▸ **What the task requires**: A faithful copy of all the entries is required, with no pictures in it.

▸ **Supplied entries**:
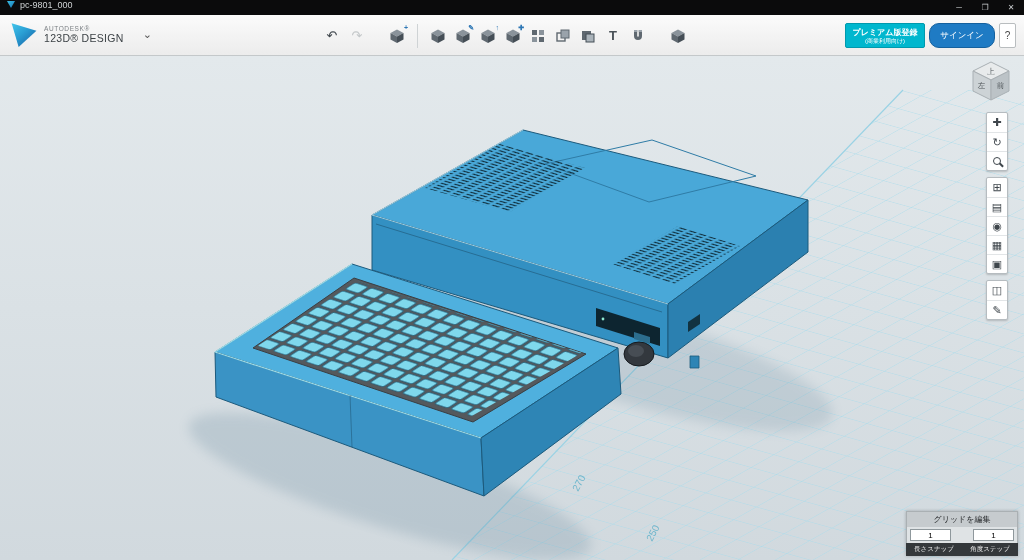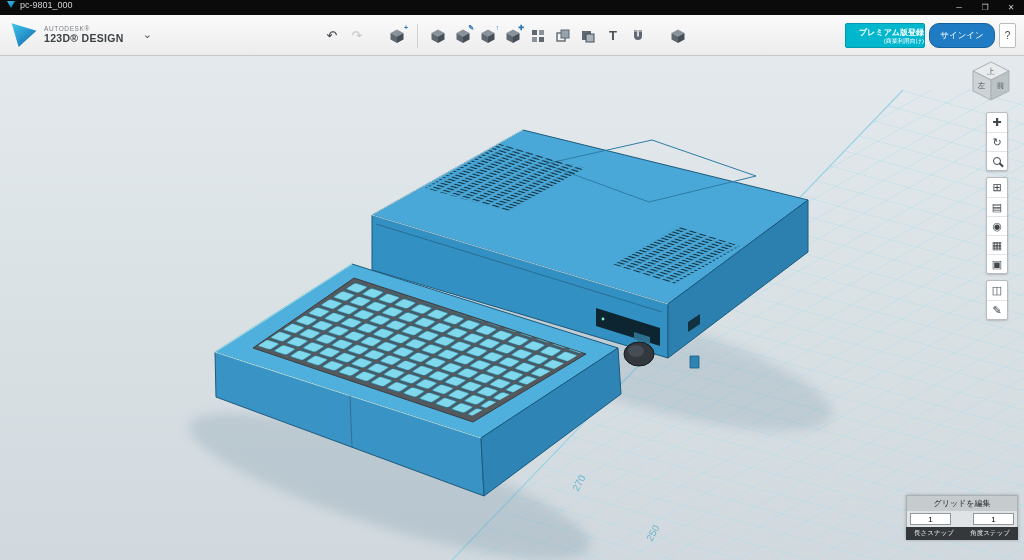--- a/index.html
+++ b/index.html
@@ -10,56 +10,56 @@
   .titlebar{position:absolute;top:0;left:0;right:0;height:15px;background:#0b0b0c;display:flex;align-items:flex-start;color:#cfd2d4;font-size:9px;z-index:10}
   .app-mini-logo{width:8px;height:8px;margin:0 5px 0 7px;background:linear-gradient(135deg,#3ec6e8,#1470b0);clip-path:polygon(50% 100%,0 12%,100% 12%)}
   .win-controls{margin-left:auto;display:flex}
   .win-btn{width:26px;height:15px;display:flex;align-items:center;justify-content:center;font-size:8px;color:#c8cbcd;background:transparent;border:0}
 
   
   .menubar{position:absolute;top:15px;left:0;right:0;height:41px;background:linear-gradient(#fbfbfb,#ececec);border-bottom:1px solid #c4c8ca;z-index:9}
   .brand{position:absolute;left:10px;top:6px;display:flex;align-items:center;gap:7px}
   .brand-logo{width:27px;height:27px;background:linear-gradient(140deg,#45c8ec 5%,#2a9fd4 45%,#14569c 100%);clip-path:polygon(6% 8%,98% 36%,32% 96%)}
   .brand-co{font-size:6.5px;color:#7a7f83;letter-spacing:.6px;display:block}
-  .brand-prod{font-size:10.5px;color:#3c4246;font-weight:bold;letter-spacing:.3px;display:block}
+  .brand-prod{font-size:10.5px;color:#3c4246;font-weight:normal;letter-spacing:.3px;display:block}
   .brand-chevron{font-size:11px;color:#555;margin-left:12px;background:none;border:0}
 
   .tools{position:absolute;left:320px;top:0;height:41px;display:flex;align-items:center;gap:1px}
   .tbtn{width:24px;height:26px;border:0;background:transparent;position:relative;display:flex;align-items:center;justify-content:center;color:#4a5258}
   .tbtn svg{width:16px;height:16px}
   .badge{position:absolute;top:1px;right:1px;font-size:7px;color:#2e77b5;font-weight:bold}
   .tdivider{width:1px;height:24px;background:#cfd3d5;margin:0 7px}
   .tgap{width:14px}
   .undo{font-size:13px;color:#3f464c}
   .redo{font-size:13px;color:#c3c7c9}
   .ttext{font-size:13px;font-weight:bold;color:#4a5258}
 
   .account{position:absolute;right:8px;top:8px;display:flex;gap:4px;align-items:center}
-  .btn-premium{width:80px;height:25px;background:#00b7ce;color:#fff;border:1px solid #0099ad;border-radius:2px;text-align:right;padding-top:2px;line-height:1.2}
+  .btn-premium{width:80px;height:25px;background:#00b7ce;color:#fff;border:1px solid #0099ad;border-radius:2px;text-align:center;padding-top:2px;line-height:1.2}
   .btn-premium .l1{font-size:8px;font-weight:bold;display:block}
   .btn-premium .l2{font-size:6px;display:block}
   .btn-signin{width:66px;height:25px;background:#1f7bc4;color:#fff;border:1px solid #15619e;border-radius:10px;font-size:8.5px}
   .btn-help{width:17px;height:25px;background:#fff;border:1px solid #b9bdbf;border-radius:2px;font-size:10px;color:#444}
 
   
   .viewport{position:absolute;top:56px;left:0;right:0;bottom:0;background:linear-gradient(#e3e9ec,#d1d9de)}
   svg.scene{position:absolute;inset:0;width:100%;height:100%}
 
   .viewcube{position:absolute;top:3px;right:10px;width:46px;height:44px;z-index:5}
   .vc-t{font-size:7.5px;fill:#4a5054;text-anchor:middle;font-family:"Liberation Sans","DejaVu Sans",sans-serif}
 
   .side-toolbar{position:absolute;top:56px;right:16px;width:22px;z-index:5;display:flex;flex-direction:column;gap:6px}
   .stgroup{background:#fff;border:1px solid #b6bcc0;border-radius:2px;box-shadow:0 1px 2px rgba(0,0,0,.18)}
   .stbtn{width:20px;height:19px;display:flex;align-items:center;justify-content:center;border:0;background:transparent;border-top:1px solid #e2e5e7;font-size:11px;color:#3f464c;width:100%}
   .stgroup .stbtn:first-child{border-top:0}
   .stbtn span{font-size:11px;color:#3f464c;line-height:1}
   .zoomglyph{width:8px;height:8px;border:1.6px solid #3f464c;border-radius:50%;position:relative;display:inline-block}
   .zoomglyph::after{content:"";position:absolute;width:5px;height:1.6px;background:#3f464c;transform:rotate(45deg);right:-4px;bottom:-2px}
 
-  .grid-panel{position:absolute;right:6px;bottom:20px;width:112px;z-index:5;box-shadow:0 0 3px rgba(0,0,0,.25)}
+  .grid-panel{position:absolute;right:6px;bottom:4px;width:112px;z-index:5;box-shadow:0 0 3px rgba(0,0,0,.25)}
   .gp-header{background:#c6cbce;color:#26292b;font-size:8px;text-align:center;padding:2px 0;border:1px solid #aab0b3;border-bottom:0}
   .gp-inputs{display:flex;justify-content:space-between;background:#dfe3e5;padding:2px 3px;border-left:1px solid #aab0b3;border-right:1px solid #aab0b3}
   .gp-input{width:41px;height:12px;font-size:8px;text-align:center;border:1px solid #8f989c;background:#fff}
   .gp-labels{display:flex;background:#34383b;color:#f2f2f2;font-size:6.5px}
   .gp-labels span{flex:1;text-align:center;padding:2px 0}
 </style>
 </head>
 <body>
 
 <svg width="0" height="0" style="position:absolute" aria-hidden="true">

▸ **Output for this task**:
--- a/index.html
+++ b/index.html
@@ -10,56 +10,56 @@
   .titlebar{position:absolute;top:0;left:0;right:0;height:15px;background:#0b0b0c;display:flex;align-items:flex-start;color:#cfd2d4;font-size:9px;z-index:10}
   .app-mini-logo{width:8px;height:8px;margin:0 5px 0 7px;background:linear-gradient(135deg,#3ec6e8,#1470b0);clip-path:polygon(50% 100%,0 12%,100% 12%)}
   .win-controls{margin-left:auto;display:flex}
   .win-btn{width:26px;height:15px;display:flex;align-items:center;justify-content:center;font-size:8px;color:#c8cbcd;background:transparent;border:0}
 
   
   .menubar{position:absolute;top:15px;left:0;right:0;height:41px;background:linear-gradient(#fbfbfb,#ececec);border-bottom:1px solid #c4c8ca;z-index:9}
   .brand{position:absolute;left:10px;top:6px;display:flex;align-items:center;gap:7px}
   .brand-logo{width:27px;height:27px;background:linear-gradient(140deg,#45c8ec 5%,#2a9fd4 45%,#14569c 100%);clip-path:polygon(6% 8%,98% 36%,32% 96%)}
   .brand-co{font-size:6.5px;color:#7a7f83;letter-spacing:.6px;display:block}
-  .brand-prod{font-size:10.5px;color:#3c4246;font-weight:bold;letter-spacing:.3px;display:block}
+  .brand-prod{font-size:10.5px;color:#3c4246;font-weight:normal;letter-spacing:.3px;display:block}
   .brand-chevron{font-size:11px;color:#555;margin-left:12px;background:none;border:0}
 
   .tools{position:absolute;left:320px;top:0;height:41px;display:flex;align-items:center;gap:1px}
   .tbtn{width:24px;height:26px;border:0;background:transparent;position:relative;display:flex;align-items:center;justify-content:center;color:#4a5258}
   .tbtn svg{width:16px;height:16px}
   .badge{position:absolute;top:1px;right:1px;font-size:7px;color:#2e77b5;font-weight:bold}
   .tdivider{width:1px;height:24px;background:#cfd3d5;margin:0 7px}
   .tgap{width:14px}
   .undo{font-size:13px;color:#3f464c}
   .redo{font-size:13px;color:#c3c7c9}
   .ttext{font-size:13px;font-weight:bold;color:#4a5258}
 
   .account{position:absolute;right:8px;top:8px;display:flex;gap:4px;align-items:center}
-  .btn-premium{width:80px;height:25px;background:#00b7ce;color:#fff;border:1px solid #0099ad;border-radius:2px;text-align:right;padding-top:2px;line-height:1.2}
+  .btn-premium{width:80px;height:25px;background:#00b7ce;color:#fff;border:1px solid #0099ad;border-radius:2px;text-align:center;padding-top:2px;line-height:1.2}
   .btn-premium .l1{font-size:8px;font-weight:bold;display:block}
   .btn-premium .l2{font-size:6px;display:block}
   .btn-signin{width:66px;height:25px;background:#1f7bc4;color:#fff;border:1px solid #15619e;border-radius:10px;font-size:8.5px}
   .btn-help{width:17px;height:25px;background:#fff;border:1px solid #b9bdbf;border-radius:2px;font-size:10px;color:#444}
 
   
   .viewport{position:absolute;top:56px;left:0;right:0;bottom:0;background:linear-gradient(#e3e9ec,#d1d9de)}
   svg.scene{position:absolute;inset:0;width:100%;height:100%}
 
   .viewcube{position:absolute;top:3px;right:10px;width:46px;height:44px;z-index:5}
   .vc-t{font-size:7.5px;fill:#4a5054;text-anchor:middle;font-family:"Liberation Sans","DejaVu Sans",sans-serif}
 
   .side-toolbar{position:absolute;top:56px;right:16px;width:22px;z-index:5;display:flex;flex-direction:column;gap:6px}
   .stgroup{background:#fff;border:1px solid #b6bcc0;border-radius:2px;box-shadow:0 1px 2px rgba(0,0,0,.18)}
   .stbtn{width:20px;height:19px;display:flex;align-items:center;justify-content:center;border:0;background:transparent;border-top:1px solid #e2e5e7;font-size:11px;color:#3f464c;width:100%}
   .stgroup .stbtn:first-child{border-top:0}
   .stbtn span{font-size:11px;color:#3f464c;line-height:1}
   .zoomglyph{width:8px;height:8px;border:1.6px solid #3f464c;border-radius:50%;position:relative;display:inline-block}
   .zoomglyph::after{content:"";position:absolute;width:5px;height:1.6px;background:#3f464c;transform:rotate(45deg);right:-4px;bottom:-2px}
 
-  .grid-panel{position:absolute;right:6px;bottom:20px;width:112px;z-index:5;box-shadow:0 0 3px rgba(0,0,0,.25)}
+  .grid-panel{position:absolute;right:6px;bottom:4px;width:112px;z-index:5;box-shadow:0 0 3px rgba(0,0,0,.25)}
   .gp-header{background:#c6cbce;color:#26292b;font-size:8px;text-align:center;padding:2px 0;border:1px solid #aab0b3;border-bottom:0}
   .gp-inputs{display:flex;justify-content:space-between;background:#dfe3e5;padding:2px 3px;border-left:1px solid #aab0b3;border-right:1px solid #aab0b3}
   .gp-input{width:41px;height:12px;font-size:8px;text-align:center;border:1px solid #8f989c;background:#fff}
   .gp-labels{display:flex;background:#34383b;color:#f2f2f2;font-size:6.5px}
   .gp-labels span{flex:1;text-align:center;padding:2px 0}
 </style>
 </head>
 <body>
 
 <svg width="0" height="0" style="position:absolute" aria-hidden="true">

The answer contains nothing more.